Another amendment, introduced by Sen. John Griesheimer, R-Washington, sought to maintain eligibility of current legislators to become lobbyists if they leave office before 2011 but restrict lobbyist activity for future legislators.
Sen. Jason Crowell, R-Cape Girardeau, called the amendment, which has yet to come to a vote, the "ultimate jobs bill" for current lawmakers.
"We're making rules that don't apply to us?" Crowell said. "Do you want to be a lobbyist? Is that it?"
Griesheimer, who has reached his term limit this year, responded that it was a career move he was considering.
During the floor debate, points of contention ranged from term limits to specific proposals to restrict lobbying.
One particularly tense moment unfolded after Sen. Joan Bray, D-St.

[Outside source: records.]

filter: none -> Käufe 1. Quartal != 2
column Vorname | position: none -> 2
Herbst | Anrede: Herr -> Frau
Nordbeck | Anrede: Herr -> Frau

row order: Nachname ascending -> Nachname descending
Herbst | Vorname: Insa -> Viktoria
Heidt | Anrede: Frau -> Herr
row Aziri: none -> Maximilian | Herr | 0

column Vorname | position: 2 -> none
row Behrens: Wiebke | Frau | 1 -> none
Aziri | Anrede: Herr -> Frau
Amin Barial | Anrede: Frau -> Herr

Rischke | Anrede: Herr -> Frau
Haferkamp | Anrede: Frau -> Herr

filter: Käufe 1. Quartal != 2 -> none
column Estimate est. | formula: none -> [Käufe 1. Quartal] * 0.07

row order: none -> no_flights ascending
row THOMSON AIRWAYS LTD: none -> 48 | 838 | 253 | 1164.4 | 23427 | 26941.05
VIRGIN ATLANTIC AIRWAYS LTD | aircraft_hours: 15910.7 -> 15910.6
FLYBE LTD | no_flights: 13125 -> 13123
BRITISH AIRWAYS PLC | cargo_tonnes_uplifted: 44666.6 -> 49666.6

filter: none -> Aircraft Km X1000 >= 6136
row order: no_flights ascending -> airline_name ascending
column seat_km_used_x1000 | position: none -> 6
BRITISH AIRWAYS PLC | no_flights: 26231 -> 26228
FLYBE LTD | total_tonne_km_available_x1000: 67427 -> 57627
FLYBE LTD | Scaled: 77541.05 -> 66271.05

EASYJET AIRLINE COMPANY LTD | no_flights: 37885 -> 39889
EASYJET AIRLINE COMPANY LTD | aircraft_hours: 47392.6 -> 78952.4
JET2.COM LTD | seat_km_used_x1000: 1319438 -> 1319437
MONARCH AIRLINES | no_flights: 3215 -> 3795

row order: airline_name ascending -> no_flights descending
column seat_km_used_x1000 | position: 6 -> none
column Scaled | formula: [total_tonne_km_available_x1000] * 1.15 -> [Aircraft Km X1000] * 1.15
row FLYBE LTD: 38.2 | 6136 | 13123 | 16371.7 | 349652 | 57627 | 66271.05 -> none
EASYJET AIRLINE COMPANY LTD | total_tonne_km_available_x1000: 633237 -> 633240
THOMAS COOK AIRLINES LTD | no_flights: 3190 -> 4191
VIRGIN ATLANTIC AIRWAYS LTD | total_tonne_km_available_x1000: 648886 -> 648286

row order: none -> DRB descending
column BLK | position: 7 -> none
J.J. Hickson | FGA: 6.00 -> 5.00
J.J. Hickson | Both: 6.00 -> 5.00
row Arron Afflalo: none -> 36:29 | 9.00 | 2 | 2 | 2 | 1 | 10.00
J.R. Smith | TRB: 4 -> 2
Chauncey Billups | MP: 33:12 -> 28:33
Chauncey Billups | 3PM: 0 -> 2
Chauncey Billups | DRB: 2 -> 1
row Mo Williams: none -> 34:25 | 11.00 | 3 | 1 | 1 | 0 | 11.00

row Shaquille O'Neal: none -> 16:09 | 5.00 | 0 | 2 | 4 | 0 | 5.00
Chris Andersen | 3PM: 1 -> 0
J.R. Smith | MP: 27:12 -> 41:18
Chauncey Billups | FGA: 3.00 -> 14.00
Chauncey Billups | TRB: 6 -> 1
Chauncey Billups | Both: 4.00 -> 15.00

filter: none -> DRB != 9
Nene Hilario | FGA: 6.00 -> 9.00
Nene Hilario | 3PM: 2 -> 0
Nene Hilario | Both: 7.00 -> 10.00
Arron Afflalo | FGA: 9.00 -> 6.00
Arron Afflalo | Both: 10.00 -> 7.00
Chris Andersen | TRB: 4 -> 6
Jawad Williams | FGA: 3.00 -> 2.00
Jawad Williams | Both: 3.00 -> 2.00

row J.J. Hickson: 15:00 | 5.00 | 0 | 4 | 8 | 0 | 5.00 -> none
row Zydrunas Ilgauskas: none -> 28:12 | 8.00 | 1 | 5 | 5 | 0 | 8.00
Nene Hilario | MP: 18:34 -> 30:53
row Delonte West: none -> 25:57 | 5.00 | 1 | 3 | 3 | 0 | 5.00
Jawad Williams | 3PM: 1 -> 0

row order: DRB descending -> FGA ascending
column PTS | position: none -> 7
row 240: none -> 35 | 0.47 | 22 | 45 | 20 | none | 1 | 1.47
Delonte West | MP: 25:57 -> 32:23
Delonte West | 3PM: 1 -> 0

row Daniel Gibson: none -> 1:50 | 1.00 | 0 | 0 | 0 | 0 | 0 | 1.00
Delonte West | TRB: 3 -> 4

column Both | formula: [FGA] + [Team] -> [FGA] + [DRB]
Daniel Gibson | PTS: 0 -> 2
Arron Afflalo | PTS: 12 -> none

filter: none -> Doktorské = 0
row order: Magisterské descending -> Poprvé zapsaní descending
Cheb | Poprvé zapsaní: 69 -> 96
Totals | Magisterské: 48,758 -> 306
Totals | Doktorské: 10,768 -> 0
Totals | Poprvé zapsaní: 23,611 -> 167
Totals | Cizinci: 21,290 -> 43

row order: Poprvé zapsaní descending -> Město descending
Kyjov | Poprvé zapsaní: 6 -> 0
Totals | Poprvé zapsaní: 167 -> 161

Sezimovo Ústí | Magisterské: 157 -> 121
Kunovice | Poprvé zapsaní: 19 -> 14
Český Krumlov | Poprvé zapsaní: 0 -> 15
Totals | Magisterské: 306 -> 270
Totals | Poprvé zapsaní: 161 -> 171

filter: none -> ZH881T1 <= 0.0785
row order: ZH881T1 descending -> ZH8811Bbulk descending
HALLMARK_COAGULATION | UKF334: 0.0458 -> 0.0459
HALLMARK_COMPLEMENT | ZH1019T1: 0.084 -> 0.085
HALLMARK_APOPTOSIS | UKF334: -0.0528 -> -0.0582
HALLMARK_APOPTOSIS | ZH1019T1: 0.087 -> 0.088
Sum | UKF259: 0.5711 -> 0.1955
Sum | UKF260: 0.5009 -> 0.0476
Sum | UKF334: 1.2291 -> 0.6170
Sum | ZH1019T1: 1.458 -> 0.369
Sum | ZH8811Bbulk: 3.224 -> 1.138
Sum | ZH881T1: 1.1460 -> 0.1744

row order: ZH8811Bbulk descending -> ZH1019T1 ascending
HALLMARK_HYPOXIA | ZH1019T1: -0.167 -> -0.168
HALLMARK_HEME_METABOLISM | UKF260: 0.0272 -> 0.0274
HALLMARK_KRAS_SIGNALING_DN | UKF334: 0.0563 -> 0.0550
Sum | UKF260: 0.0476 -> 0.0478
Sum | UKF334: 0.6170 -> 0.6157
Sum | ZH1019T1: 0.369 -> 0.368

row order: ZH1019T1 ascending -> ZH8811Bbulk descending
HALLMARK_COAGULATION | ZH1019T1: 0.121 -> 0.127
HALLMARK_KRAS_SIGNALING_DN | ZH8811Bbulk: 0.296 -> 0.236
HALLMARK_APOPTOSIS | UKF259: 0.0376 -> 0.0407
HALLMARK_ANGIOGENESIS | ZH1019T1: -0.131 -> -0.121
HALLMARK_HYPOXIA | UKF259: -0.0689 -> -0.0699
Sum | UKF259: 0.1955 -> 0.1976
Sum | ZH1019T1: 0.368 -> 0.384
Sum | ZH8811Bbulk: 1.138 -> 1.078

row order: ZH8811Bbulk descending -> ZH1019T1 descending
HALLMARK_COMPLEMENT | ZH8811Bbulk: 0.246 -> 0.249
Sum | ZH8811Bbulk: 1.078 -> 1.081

Louis County, spent nearly an hour questioning Shields regarding his bill.
Afterward, Majority Floor Leader Kevin Engler, R-Farmington, responded harshly to Bray's comments.
"I thought somebody maybe should talk a little bit about this bill that actually will have to live under it," Engler said of Bray, who must leave office because of term limits at the conclusion of this legislative session.
Debate on the ethics bill and proposed amendments were tabled Wednesday and will resume at the discretion of the Senate.